## Source material:
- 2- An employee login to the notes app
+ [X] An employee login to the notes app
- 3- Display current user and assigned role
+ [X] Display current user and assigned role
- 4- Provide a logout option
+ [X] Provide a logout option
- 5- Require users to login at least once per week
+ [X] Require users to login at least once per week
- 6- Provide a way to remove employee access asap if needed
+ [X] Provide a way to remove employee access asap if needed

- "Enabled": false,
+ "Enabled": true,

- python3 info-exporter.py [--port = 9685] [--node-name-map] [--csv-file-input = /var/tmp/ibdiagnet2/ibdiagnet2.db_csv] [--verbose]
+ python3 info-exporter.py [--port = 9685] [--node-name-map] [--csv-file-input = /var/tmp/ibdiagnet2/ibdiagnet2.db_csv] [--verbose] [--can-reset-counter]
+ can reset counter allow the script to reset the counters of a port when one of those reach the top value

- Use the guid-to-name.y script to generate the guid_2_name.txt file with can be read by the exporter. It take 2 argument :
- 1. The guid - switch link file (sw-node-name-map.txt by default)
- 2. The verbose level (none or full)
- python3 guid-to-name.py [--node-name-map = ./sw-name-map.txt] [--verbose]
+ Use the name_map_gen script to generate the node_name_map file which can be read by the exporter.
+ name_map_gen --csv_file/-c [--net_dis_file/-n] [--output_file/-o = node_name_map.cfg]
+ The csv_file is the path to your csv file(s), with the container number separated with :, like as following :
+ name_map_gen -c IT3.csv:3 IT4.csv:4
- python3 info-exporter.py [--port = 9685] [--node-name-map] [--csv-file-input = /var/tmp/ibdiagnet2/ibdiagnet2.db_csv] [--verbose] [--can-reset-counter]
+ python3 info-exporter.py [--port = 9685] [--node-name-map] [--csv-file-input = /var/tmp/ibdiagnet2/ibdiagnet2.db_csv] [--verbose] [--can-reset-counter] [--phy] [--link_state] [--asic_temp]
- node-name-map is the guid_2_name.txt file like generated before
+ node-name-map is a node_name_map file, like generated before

## Task brief:
Take each line from the preceding material that contains "Require" and copy it.

## Completed exercise:
- 5- Require users to login at least once per week
+ [X] Require users to login at least once per week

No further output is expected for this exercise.